L'omogeneizzazione semplice è stata usata per preparare nanoparticelle nuove, ad alta densità, che simulano lipoproteine per incapsulare il fattore di crescita del nervo. Le sfide, i protocolli dettagliati per la preparazione di nanoparticelle, la caratterizzazione in vitro e gli studi in vivo sono descritti in questo articolo.
L'obiettivo di questo articolo è quello di introdurre metodi di preparazione e caratterizzazione per le nanoparticelle (NP) di carico di NFF-caricato, ad alta densità, lipoproteine (HDL). Le HDL sono NPs endogene e sono state esplorate come veicoli per la consegna di agenti terapeutici. Sono stati sviluppati diversi metodi per preparare NPs che imitano HDL. Tuttavia, sono generalmente complicate, richiedono molto tempo e sono difficili per la scala industriale. In questo studio, l'omogeneizzazione in un passo è stata usata per mescolare gli eccipienti e formare i prototipi NP. NGF è una proteina solubile in acqua di 26 kDa. Per facilitare l'incapsulamento di NGF nell'ambiente lipidico dei NP NPN che imitano HDL, la protamina USP è stata usata per formare un complesso di ioni-coppia con NGF per neutralizzare le cariche sulla superficie NGF. Il complesso NGF / protamina è stato quindi introdotto nei prototipi NP. Apolipoproteina AI è stata finalmente ricoperta sulla superficie dei NP. NGF HDL-imitando NP hanno mostrato preferibili proprietà in terminiS di dimensione delle particelle, distribuzione delle dimensioni, efficienza di entrapment, rilascio in vitro , bioattività e biodistribuzione. Con l'accurata progettazione e l'esplorazione dell'omogeneizzazione in NPs che imitano HDL, la procedura è stata notevolmente semplificata e gli NP sono stati resi scalabili. Inoltre, sono state superate diverse sfide, come la separazione di NGF scaricati dai NP, che conduce affidabili studi di rilascio in vitro e misurando la bioattività dei NP.
Macromolecole, come proteine, peptidi e acidi nucleici, stanno emergendo come farmaci promettenti e hanno guadagnato una notevole attenzione negli ultimi decenni 1 , 2 . A causa della loro elevata efficacia e modalità di azione specifica, essi presentano un grande potenziale terapeutico per i trattamenti del cancro, della malattia immunitaria, dell'HIV e delle condizioni correlate 3 , 4 . Tuttavia, le proprietà fisiochimiche, come la loro grande dimensione molecolare, la struttura tridimensionale, le cariche superficiali e la natura idrofila, rendono la consegna in vivo di queste macromolecole molto impegnative. Ciò ostacola notevolmente il loro uso clinico 4 . Recenti progressi nei sistemi di erogazione di farmaci, come microparticelle, nanoparticelle polimeriche (NP), liposomi e NPs lipidi, hanno superato queste sfide e migliorato significativamente la distribuzione in vivo di macromolecole. HoTuttavia, sono stati rivelati alcuni inconvenienti riguardanti questi carichi di consegna, tra cui la scarsa capacità di caricamento del farmaco, l'efficienza di scarsa entrapment, l'emivita breve, la perdita di bioattività e gli effetti collaterali indesiderati 5 , 6 , 7 , 8 . Sistemi di trasporto efficaci rimangono un'area di interesse di ricerca. Inoltre, lo sviluppo di metodi analitici per caratterizzare NPs caricati da droga è più impegnativo per le macromolecole che per le piccole molecole.

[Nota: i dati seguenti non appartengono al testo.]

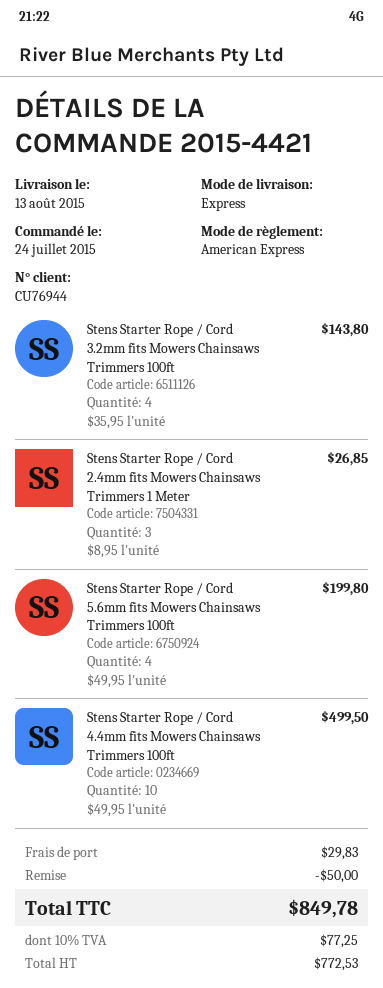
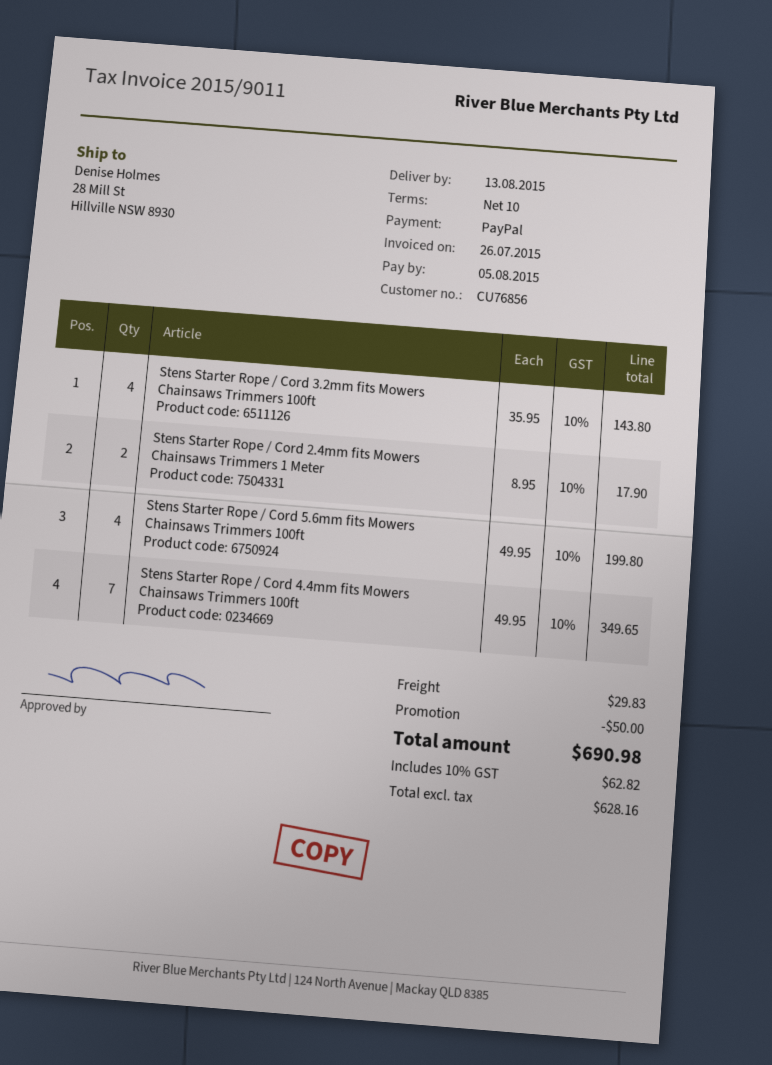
customer number: CU76944 -> CU76856
payment method: American Express -> PayPal
Stens Starter Rope / Cord 2.4mm fits Mowers Chainsaws Trimmers 1 Meter: 3 x 8.95 = 26.85 -> 2 x 8.95 = 17.90
Stens Starter Rope / Cord 4.4mm fits Mowers Chainsaws Trimmers 100ft: 10 x 49.95 = 499.50 -> 7 x 49.95 = 349.65
net: 772.53 -> 628.16
tax: 10% = 77.25 -> 10% = 62.82
total: 849.78 -> 690.98

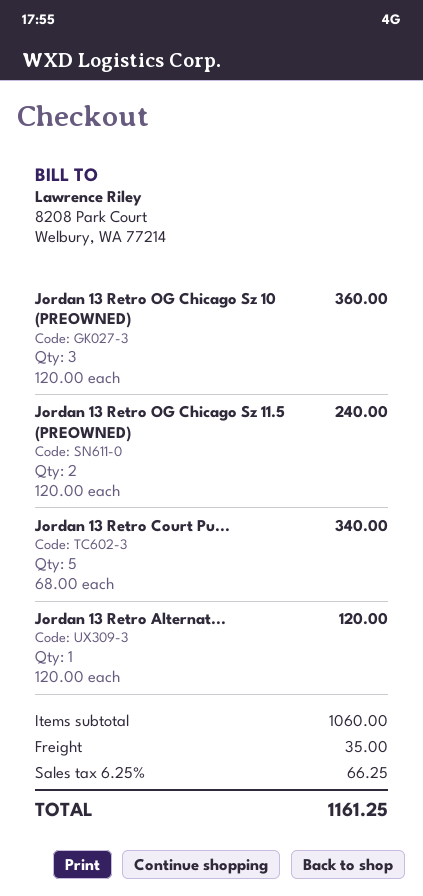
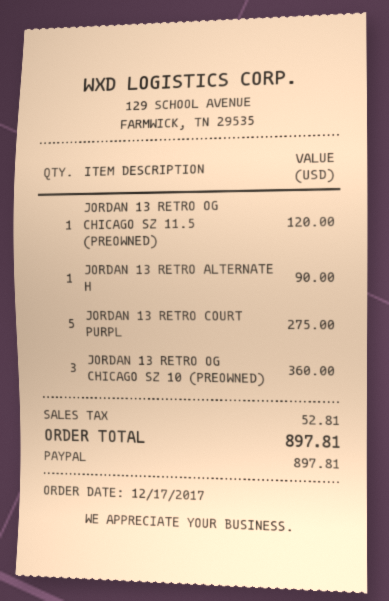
Jordan 13 Retro OG Chicago Sz 11.5 (PREOWNED): 2 for 240.00 -> 1 for 120.00
Jordan 13 Retro Court Pu...: 5 for 340.00 -> 5 for 275.00
Jordan 13 Retro Alternat...: 1 for 120.00 -> 1 for 90.00
shipping: 35.00 -> none
tax: 66.25 -> 52.81
total: 1161.25 -> 897.81

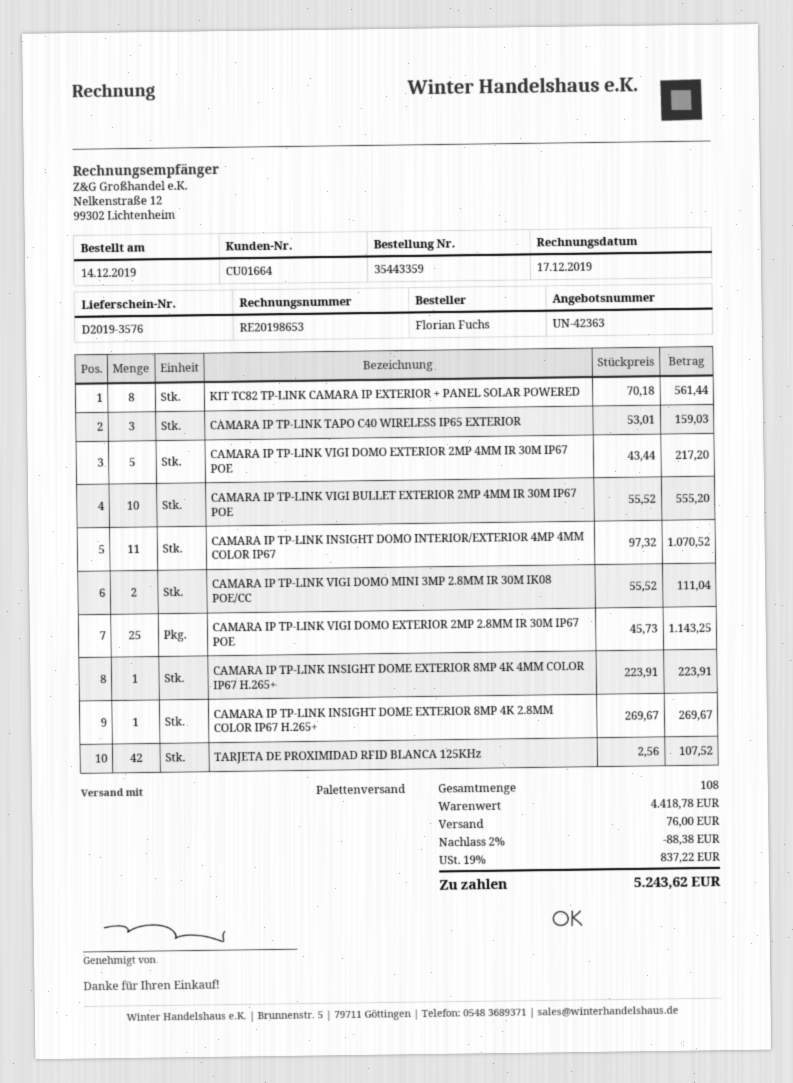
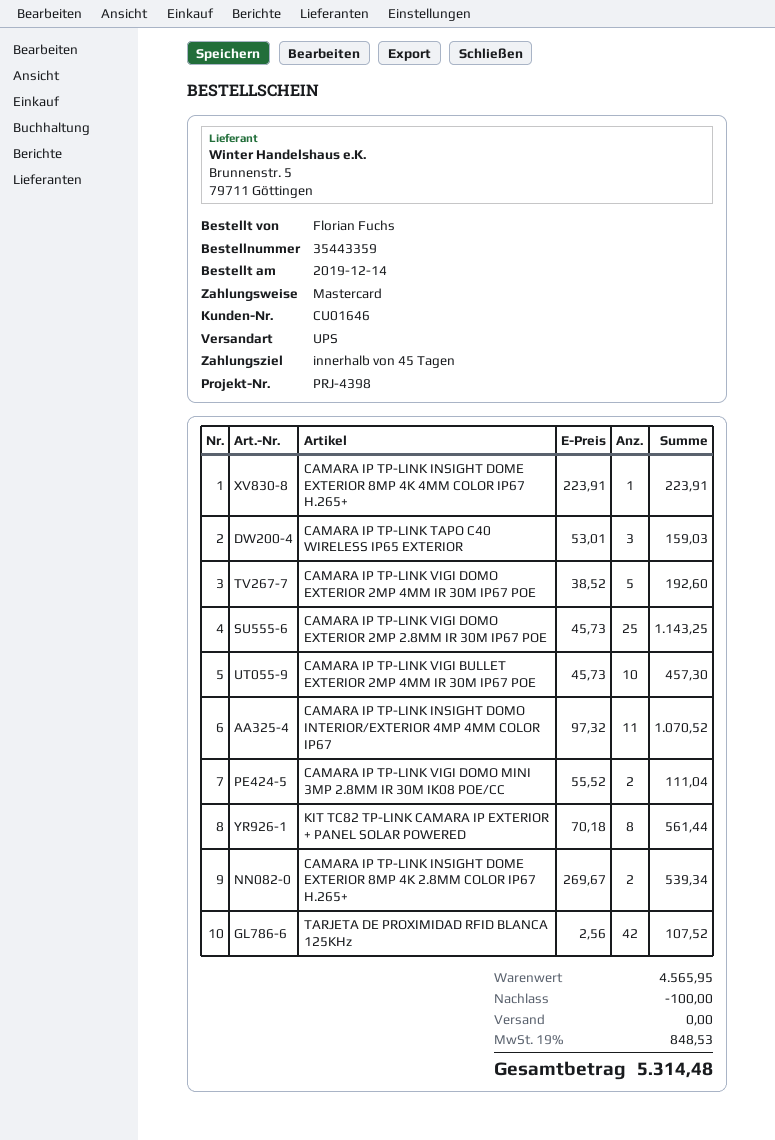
customer number: CU01664 -> CU01646
shipping method: pallet freight -> UPS
CAMARA IP TP-LINK VIGI DOMO EXTERIOR 2MP 4MM IR 30M IP67 POE: 5 x 43.44 = 217.20 -> 5 x 38.52 = 192.60
CAMARA IP TP-LINK VIGI BULLET EXTERIOR 2MP 4MM IR 30M IP67 POE: 10 x 55.52 = 555.20 -> 10 x 45.73 = 457.30
CAMARA IP TP-LINK INSIGHT DOME EXTERIOR 8MP 4K 2.8MM COLOR IP67 H.265+: 1 x 269.67 = 269.67 -> 2 x 269.67 = 539.34
subtotal: 4418.78 -> 4565.95
discount: 88.38 -> 100.00
shipping: 76.00 -> 0.00
tax: 19% = 837.22 -> 19% = 848.53
total: 5243.62 -> 5314.48

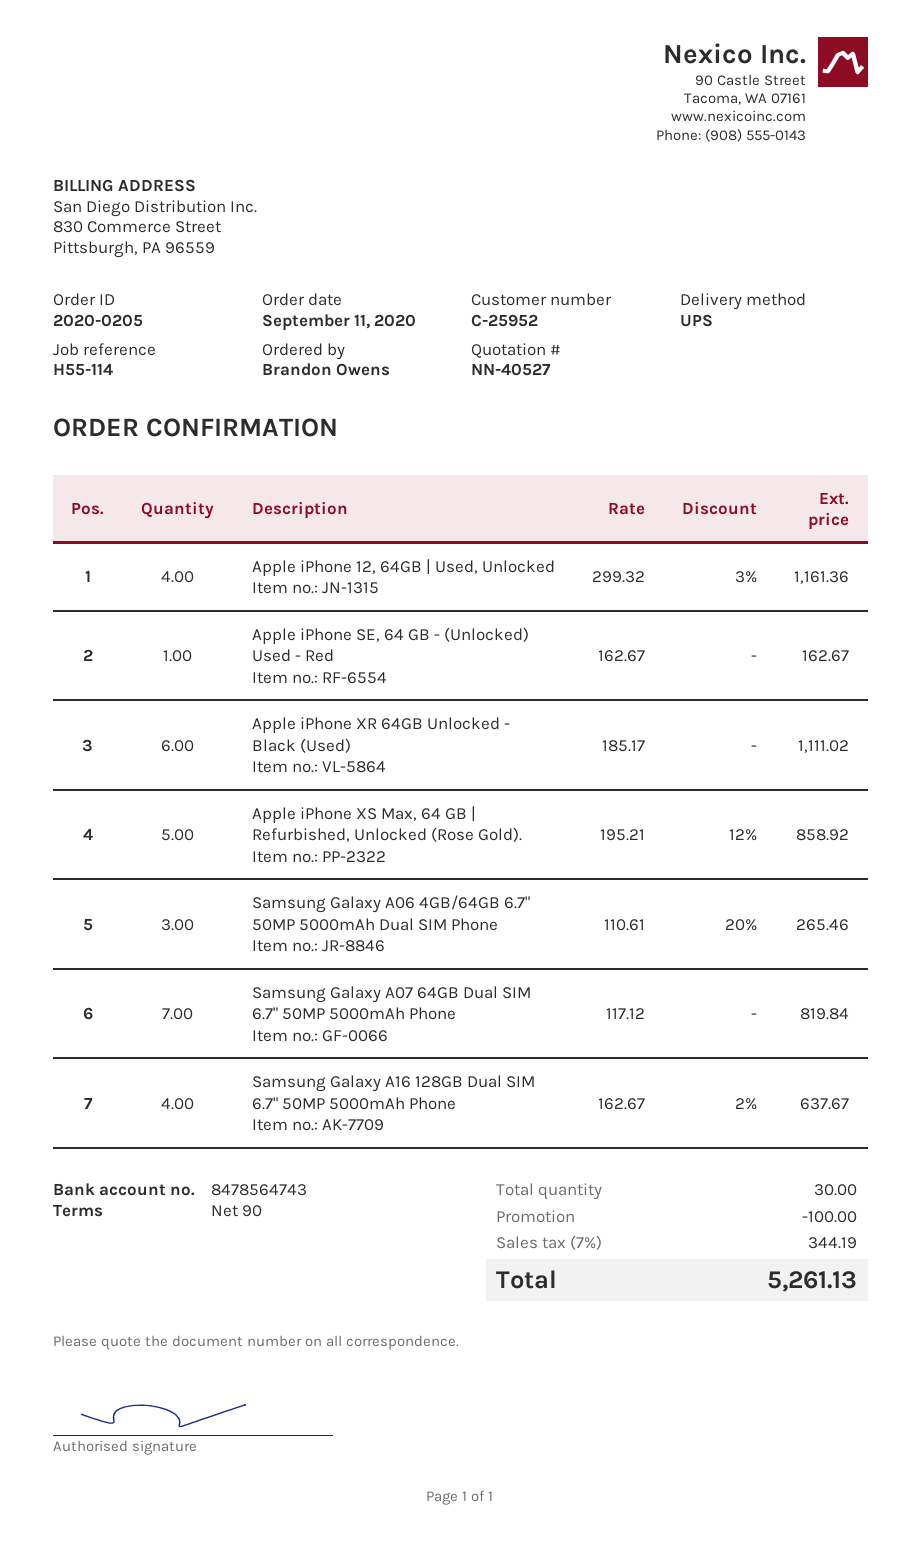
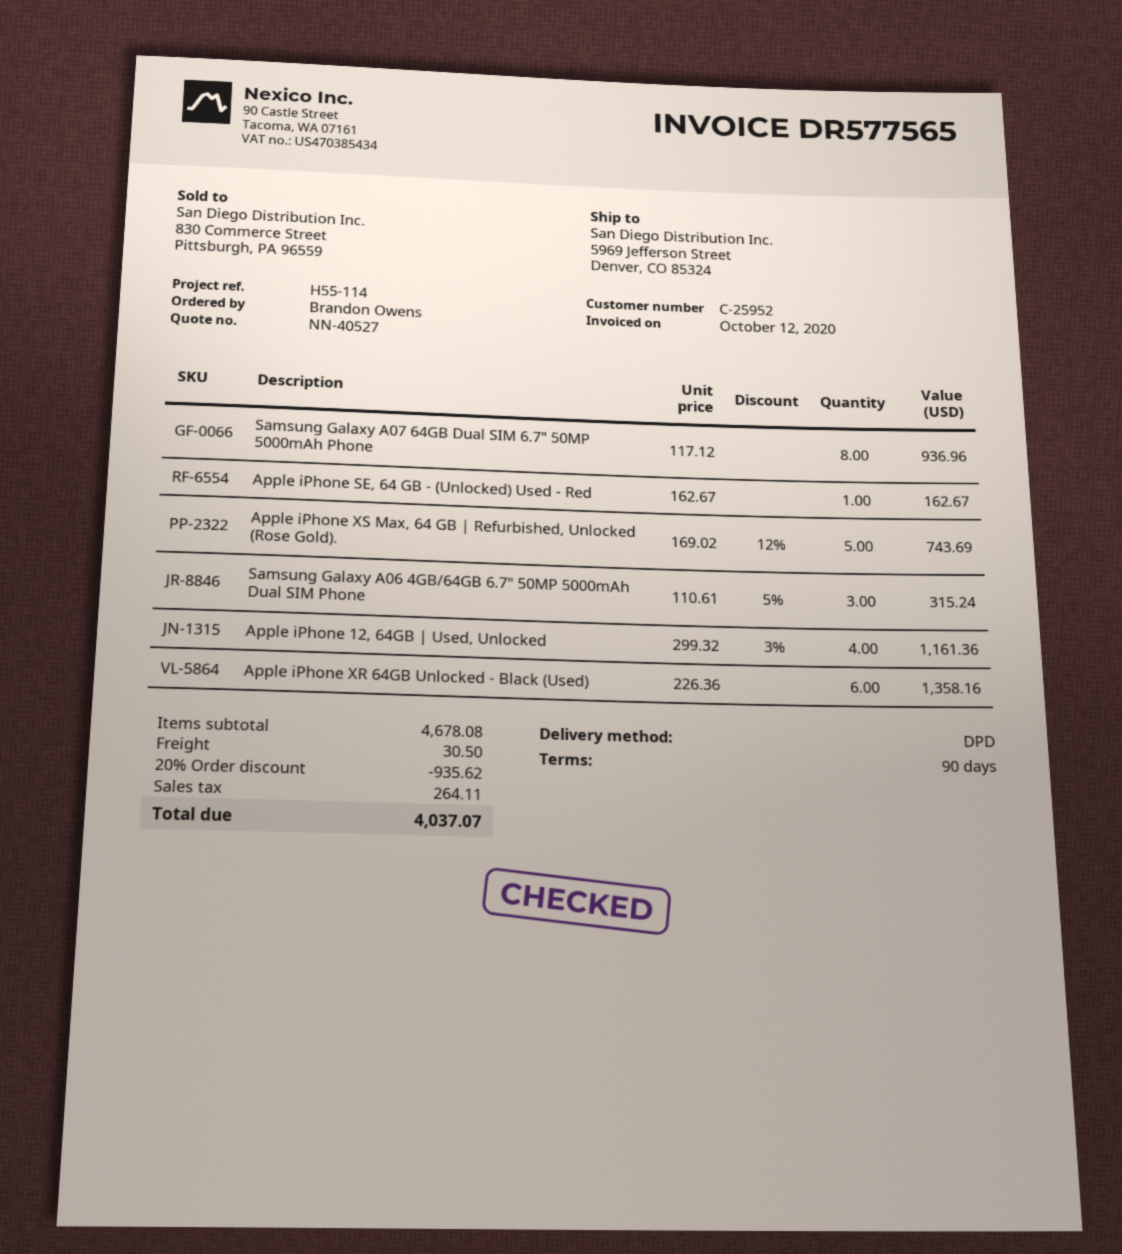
shipping method: UPS -> DPD
Apple iPhone XR 64GB Unlocked - Black (Used): 6 x 185.17 = 1111.02 -> 6 x 226.36 = 1358.16
Apple iPhone XS Max, 64 GB | Refurbished, Unlocked (Rose Gold).: 5 x 195.21 - 12% = 858.92 -> 5 x 169.02 - 12% = 743.69
Samsung Galaxy A06 4GB/64GB 6.7" 50MP 5000mAh Dual SIM Phone: 3 x 110.61 - 20% = 265.46 -> 3 x 110.61 - 5% = 315.24
Samsung Galaxy A07 64GB Dual SIM 6.7" 50MP 5000mAh Phone: 7 x 117.12 = 819.84 -> 8 x 117.12 = 936.96
Samsung Galaxy A16 128GB Dual SIM 6.7" 50MP 5000mAh Phone: 4 x 162.67 - 2% = 637.67 -> none
discount: 100.00 -> 935.62
shipping: none -> 30.50
tax: 344.19 -> 264.11
total: 5261.13 -> 4037.07

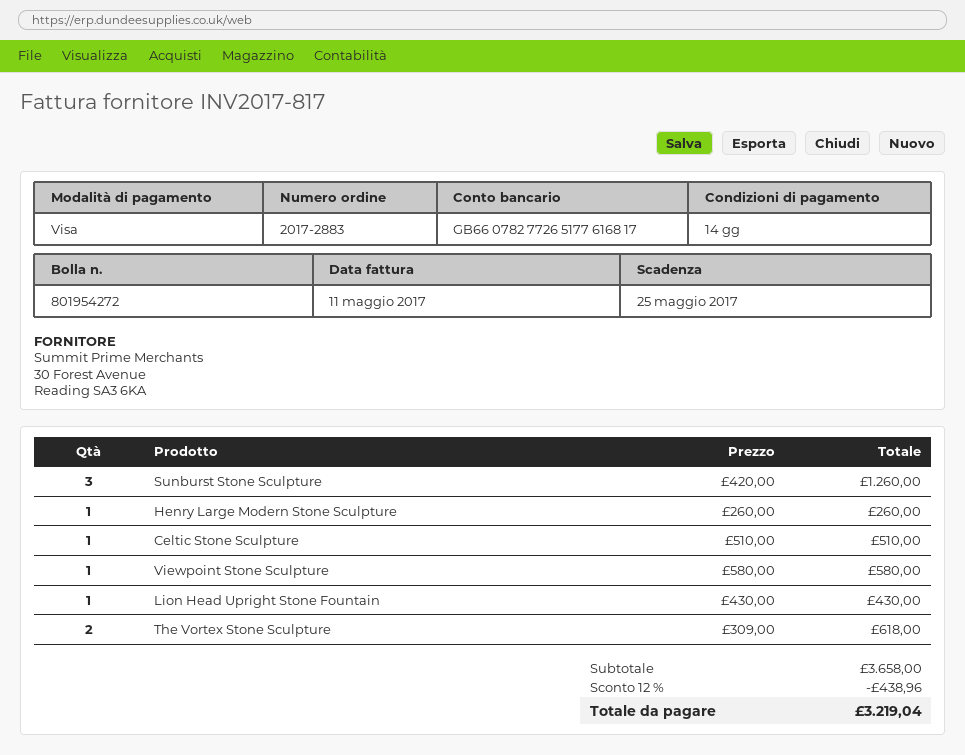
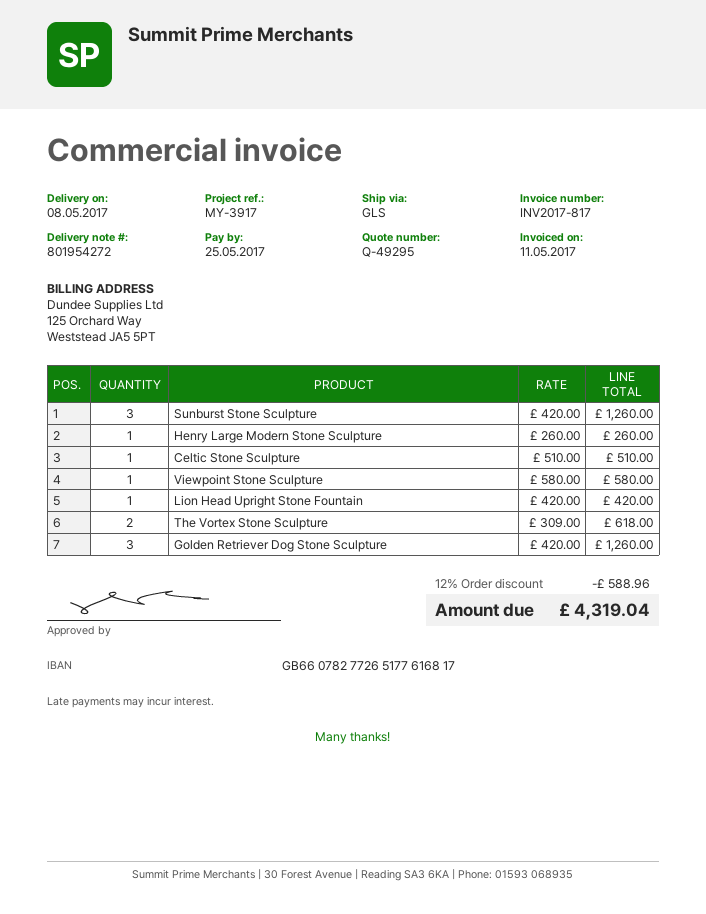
Lion Head Upright Stone Fountain: 1 x 430.00 = 430.00 -> 1 x 420.00 = 420.00
Golden Retriever Dog Stone Sculpture: none -> 3 x 420.00 = 1260.00
discount: 12% = 438.96 -> 12% = 588.96
total: 3219.04 -> 4319.04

La lipoproteina ad alta densità (HDL) è un NP naturale composto da un nucleo lipidico rivestito da apolipoproteine e da un monosilofo fosfolipido. L'HDL endogeno svolge un ruolo fondamentale nel trasporto di lipidi, proteine e acidi nucleici attraverso la sua interazione con i recettori target, come SR-BI, ABCAI e ABCG1. È stato esplorato come veicolo per la consegna di diversi agenti terapeutici 9, 10 , 11 , 12 . Sono stati sviluppati diversi metodi per preparare NPs che imitano HDL. La dialisi è un approccio popolare. In questo metodo, i NP sono formati dall'idratazione di un film lipidico utilizzando la soluzione di colato di sodio. Il sale viene quindi rimosso attraverso una dialisi di 2 giorni con tre tamponi 13 . I metodi di sonicazione fabbricano NP facendo subire una miscela lipidica per 60 min sotto una condizione di riscaldamento; I NP sono ulteriormente purificati mediante gel cromatografia 14 . La microfluidica genera NP attraverso un dispositivo microfluidico che mescola le soluzioni di fosfolipidi e apolipoproteine AI (Apo AI) creando microvortici in un modello di messa a fuoco 15 . Chiaramente, questi metodi possono richiedere molto tempo, duri e difficili per la scala industriale.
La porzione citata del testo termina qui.